Железная дорога когда-то и породила город, отцов этого поколения и само это поколение. При болотах, пустых и голых песках, почти дюнах, используя их руки, вывело в люди, создав новое сообщество и новую здесь породу — пролетариев. Вытолкала из вековых деревень, бросила на рельсы, струйным блеском стали втягивающие их за горизонты, обещающие надежное будущее. И это новая порода людей паровозами «ИС» — Иосиф Сталин, «ФЭД» — Феликс Эдмундович Дзержинский, основательными и сокрушающе мощными, деревенскому оку неприглядными, но работящими маневровыми «ОВами» — овечками и «Щ» — щуками, безоглядно и торопливо побежала в небытие, из пахарей — в стрелочники, смазчики вагонов, обходчики и кочегары.

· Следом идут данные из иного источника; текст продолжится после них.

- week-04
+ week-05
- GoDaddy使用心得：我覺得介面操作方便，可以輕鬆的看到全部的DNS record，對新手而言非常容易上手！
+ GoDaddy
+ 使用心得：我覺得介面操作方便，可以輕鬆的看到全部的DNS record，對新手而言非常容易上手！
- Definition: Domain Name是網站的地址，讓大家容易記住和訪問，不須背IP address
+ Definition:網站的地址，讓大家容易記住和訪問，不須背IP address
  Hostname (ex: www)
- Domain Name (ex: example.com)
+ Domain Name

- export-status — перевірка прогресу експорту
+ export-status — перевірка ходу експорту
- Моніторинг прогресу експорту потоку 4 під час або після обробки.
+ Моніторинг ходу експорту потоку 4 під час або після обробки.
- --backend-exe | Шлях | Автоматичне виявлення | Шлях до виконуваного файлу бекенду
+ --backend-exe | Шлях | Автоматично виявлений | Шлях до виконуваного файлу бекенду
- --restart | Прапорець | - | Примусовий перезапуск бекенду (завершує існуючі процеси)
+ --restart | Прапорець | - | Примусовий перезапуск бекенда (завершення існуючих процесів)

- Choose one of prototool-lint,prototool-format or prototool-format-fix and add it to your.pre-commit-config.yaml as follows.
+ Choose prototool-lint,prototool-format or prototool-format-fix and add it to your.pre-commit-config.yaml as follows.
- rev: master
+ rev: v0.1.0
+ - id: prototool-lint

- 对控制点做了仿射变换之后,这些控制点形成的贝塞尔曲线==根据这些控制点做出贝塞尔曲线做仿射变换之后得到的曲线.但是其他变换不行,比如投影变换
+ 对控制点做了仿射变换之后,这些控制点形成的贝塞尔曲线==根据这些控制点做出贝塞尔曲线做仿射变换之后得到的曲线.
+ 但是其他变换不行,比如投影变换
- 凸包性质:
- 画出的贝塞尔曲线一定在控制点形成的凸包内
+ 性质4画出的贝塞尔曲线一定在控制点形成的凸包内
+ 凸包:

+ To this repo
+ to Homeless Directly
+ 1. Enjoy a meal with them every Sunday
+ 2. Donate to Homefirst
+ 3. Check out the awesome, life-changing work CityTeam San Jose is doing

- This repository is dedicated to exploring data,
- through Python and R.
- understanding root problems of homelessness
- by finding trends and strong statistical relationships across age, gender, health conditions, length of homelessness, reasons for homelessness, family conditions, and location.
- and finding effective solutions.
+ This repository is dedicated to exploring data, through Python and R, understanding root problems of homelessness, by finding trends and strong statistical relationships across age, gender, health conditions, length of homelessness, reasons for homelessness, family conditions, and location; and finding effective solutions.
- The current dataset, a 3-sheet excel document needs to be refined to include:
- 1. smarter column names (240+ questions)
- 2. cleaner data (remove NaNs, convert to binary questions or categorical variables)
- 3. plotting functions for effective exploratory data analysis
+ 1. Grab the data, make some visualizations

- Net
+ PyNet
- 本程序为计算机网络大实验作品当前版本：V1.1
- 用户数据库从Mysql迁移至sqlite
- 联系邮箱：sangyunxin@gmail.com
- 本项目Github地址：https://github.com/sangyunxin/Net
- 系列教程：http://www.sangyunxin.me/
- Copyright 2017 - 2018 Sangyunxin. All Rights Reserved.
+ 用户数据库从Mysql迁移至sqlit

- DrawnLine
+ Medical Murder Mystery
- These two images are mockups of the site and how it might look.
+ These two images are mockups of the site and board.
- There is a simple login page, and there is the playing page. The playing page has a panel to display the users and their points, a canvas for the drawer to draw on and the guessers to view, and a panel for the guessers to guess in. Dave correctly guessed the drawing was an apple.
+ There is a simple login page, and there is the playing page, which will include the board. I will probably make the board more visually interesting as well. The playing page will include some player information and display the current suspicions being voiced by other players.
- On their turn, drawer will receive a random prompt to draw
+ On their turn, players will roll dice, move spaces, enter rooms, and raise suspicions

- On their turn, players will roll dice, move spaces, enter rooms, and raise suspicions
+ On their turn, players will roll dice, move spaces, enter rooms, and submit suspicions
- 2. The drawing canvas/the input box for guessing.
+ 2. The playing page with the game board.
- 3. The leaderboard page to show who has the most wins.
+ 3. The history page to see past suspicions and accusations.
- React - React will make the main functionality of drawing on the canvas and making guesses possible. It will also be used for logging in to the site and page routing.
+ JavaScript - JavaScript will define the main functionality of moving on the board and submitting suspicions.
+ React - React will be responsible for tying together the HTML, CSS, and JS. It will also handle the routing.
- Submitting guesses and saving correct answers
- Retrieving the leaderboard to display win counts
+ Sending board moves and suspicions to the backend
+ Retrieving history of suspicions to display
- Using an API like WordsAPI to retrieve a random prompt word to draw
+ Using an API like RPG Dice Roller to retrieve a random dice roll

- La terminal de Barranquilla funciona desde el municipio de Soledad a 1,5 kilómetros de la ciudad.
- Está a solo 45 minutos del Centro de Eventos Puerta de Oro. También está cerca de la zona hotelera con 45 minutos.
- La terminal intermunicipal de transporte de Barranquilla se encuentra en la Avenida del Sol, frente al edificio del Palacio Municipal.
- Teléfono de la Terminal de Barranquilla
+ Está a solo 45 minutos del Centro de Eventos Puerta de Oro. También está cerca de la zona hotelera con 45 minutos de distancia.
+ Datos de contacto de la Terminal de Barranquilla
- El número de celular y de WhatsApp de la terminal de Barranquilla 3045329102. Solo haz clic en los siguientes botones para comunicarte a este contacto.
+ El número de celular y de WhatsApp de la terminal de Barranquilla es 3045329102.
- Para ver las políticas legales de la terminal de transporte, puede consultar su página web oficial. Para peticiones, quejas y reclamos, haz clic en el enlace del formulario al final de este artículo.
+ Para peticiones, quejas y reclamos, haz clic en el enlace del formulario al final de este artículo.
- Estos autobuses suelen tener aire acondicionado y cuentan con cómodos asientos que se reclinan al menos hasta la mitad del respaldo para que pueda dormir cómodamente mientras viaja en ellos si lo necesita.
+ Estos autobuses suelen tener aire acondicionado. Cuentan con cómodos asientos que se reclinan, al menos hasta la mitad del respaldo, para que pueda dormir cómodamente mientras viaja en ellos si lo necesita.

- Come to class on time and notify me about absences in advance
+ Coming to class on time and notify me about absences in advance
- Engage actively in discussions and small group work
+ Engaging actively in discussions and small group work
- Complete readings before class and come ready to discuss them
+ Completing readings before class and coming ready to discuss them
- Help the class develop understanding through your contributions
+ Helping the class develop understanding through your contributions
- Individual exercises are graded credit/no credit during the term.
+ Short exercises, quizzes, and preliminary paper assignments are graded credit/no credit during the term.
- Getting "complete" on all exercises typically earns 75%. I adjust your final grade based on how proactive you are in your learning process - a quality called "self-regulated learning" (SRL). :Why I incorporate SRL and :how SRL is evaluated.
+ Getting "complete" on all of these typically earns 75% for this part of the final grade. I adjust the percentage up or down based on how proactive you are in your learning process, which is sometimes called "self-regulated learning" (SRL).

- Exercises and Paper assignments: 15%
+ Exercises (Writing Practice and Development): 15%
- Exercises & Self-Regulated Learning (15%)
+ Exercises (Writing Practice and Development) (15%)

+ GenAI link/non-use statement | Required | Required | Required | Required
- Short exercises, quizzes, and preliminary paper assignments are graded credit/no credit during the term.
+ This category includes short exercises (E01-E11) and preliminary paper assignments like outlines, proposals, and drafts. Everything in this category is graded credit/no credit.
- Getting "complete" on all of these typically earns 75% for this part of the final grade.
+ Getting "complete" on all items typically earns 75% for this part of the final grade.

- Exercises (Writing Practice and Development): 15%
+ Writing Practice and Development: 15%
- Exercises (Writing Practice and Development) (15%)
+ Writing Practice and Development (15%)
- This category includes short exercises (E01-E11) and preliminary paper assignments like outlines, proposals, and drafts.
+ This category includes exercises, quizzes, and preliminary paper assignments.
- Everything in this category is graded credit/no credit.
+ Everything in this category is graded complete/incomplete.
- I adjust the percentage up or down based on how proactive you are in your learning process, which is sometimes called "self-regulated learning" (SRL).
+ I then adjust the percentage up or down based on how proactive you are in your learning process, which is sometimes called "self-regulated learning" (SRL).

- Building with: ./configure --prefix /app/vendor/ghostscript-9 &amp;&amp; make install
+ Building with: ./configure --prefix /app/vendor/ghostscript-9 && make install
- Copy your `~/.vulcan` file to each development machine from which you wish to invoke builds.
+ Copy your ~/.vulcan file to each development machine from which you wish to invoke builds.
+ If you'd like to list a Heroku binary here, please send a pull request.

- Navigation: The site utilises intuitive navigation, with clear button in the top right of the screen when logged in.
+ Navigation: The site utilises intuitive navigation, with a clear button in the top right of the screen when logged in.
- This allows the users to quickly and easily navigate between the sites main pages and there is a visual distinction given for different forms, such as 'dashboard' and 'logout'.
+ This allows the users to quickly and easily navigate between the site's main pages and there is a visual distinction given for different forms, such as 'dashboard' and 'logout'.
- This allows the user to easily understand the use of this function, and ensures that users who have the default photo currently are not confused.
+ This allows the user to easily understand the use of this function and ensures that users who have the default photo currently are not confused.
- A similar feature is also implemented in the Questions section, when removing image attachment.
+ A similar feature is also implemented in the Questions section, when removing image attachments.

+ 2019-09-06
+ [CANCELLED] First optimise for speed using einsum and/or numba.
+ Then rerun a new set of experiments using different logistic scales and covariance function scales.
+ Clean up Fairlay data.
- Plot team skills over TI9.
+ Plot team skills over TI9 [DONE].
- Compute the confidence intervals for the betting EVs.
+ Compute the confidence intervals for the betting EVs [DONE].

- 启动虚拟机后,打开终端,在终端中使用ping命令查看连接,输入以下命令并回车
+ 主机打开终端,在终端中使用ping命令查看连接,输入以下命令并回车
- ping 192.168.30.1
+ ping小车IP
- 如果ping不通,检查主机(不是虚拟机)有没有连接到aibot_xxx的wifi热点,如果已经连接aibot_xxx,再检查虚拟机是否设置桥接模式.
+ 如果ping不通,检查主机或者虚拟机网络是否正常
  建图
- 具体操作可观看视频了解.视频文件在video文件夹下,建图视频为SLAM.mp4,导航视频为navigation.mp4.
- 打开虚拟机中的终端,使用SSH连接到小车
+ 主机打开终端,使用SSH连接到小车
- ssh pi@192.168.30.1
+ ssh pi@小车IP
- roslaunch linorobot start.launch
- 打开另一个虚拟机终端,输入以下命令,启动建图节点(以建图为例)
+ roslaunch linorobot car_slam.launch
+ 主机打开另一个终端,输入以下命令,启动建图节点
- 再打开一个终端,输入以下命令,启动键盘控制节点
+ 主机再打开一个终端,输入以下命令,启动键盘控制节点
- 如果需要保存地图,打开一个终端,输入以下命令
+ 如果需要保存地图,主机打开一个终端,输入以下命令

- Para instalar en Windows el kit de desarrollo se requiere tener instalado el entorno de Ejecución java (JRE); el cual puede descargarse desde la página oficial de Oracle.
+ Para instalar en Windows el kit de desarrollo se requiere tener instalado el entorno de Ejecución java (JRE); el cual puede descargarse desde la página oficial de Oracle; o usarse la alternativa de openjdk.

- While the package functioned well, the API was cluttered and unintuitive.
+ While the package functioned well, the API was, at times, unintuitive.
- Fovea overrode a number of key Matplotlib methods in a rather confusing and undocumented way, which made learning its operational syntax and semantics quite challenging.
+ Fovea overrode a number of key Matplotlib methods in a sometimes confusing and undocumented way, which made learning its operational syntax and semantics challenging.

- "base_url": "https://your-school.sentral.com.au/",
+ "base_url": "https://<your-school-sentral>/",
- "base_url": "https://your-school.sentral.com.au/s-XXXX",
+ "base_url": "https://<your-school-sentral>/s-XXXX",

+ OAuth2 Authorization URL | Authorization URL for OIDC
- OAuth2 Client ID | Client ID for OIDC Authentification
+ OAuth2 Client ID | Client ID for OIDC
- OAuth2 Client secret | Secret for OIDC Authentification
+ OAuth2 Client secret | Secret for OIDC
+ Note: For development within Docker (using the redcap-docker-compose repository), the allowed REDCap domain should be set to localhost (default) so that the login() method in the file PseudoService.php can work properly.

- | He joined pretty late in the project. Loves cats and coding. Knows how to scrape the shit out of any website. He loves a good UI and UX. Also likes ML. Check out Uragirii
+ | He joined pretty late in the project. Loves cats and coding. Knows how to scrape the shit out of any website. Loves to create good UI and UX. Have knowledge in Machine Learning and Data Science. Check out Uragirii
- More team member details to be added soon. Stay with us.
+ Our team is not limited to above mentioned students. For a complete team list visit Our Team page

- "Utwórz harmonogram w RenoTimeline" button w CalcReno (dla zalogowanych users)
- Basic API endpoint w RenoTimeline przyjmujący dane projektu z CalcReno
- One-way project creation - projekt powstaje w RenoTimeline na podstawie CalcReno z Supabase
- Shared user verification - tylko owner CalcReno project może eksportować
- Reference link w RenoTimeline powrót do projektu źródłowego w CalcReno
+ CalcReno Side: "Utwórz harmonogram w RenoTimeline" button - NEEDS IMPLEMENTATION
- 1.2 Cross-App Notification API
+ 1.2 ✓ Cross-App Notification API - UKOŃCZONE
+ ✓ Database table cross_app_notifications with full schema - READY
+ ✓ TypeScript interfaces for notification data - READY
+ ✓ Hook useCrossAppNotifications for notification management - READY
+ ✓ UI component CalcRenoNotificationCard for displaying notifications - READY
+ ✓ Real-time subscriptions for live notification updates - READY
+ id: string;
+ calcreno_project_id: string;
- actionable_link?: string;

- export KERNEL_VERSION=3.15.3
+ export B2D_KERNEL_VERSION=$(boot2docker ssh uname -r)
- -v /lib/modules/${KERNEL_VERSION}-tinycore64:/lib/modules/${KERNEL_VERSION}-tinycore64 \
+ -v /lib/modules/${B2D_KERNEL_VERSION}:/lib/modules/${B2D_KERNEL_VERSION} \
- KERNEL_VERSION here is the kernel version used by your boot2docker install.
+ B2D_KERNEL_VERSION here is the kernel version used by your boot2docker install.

Неизменно необходимые тому и этому свету. Так было суждено и мне.
Но выпала другая доля. Дала мне хорошего поджопника. Погнала, на мое сегодня суждение, неспособного по здоровью принять эстафету отцов, прочь. Вытолкала в одиночество, чуж-чуженину и скитальчество. Невыносимые в начале жизни горечь, тоска и немой плач без слез. Тогда я и пригадать не мог, что за этим — моя настоящая судьба, что это рука, протянутая мне с того света мамой или бабушкой. Выживу — выживу. А нет — на нет и суда нет. Ничего не стоит быть самим собой. Но надо прежде всего найти себя.
Единение, хотя по первости и принудительное, с движением, скоростью, дорогой, до потери себя и времени слияние с далью, щемящее ожидание того, что скрыто, прячется в вихревой, пружинно сжатой плоти встревоженного тобой слежалого воздуха — чего еще просить и ждать, что может быть дороже? А потому — слеза на ресницах, от ветра, конечно. Но не только. Жгучая печаль и тоска по самому себе в невозвратности застывшего времени. Застывшего, но еще хранящегося в твоих глазах, в блуждающем взгляде. И твоя несостоятельность в родной хате, где еще бродит тень твоей матери, потихоньку истаивает в дымчатой туманности новых окоемов, рвется то, что лишь вчера казалось неразрывным. Единым с тобой, живым и упругим, до краев наполненным твоим духом, дыханием, кровью.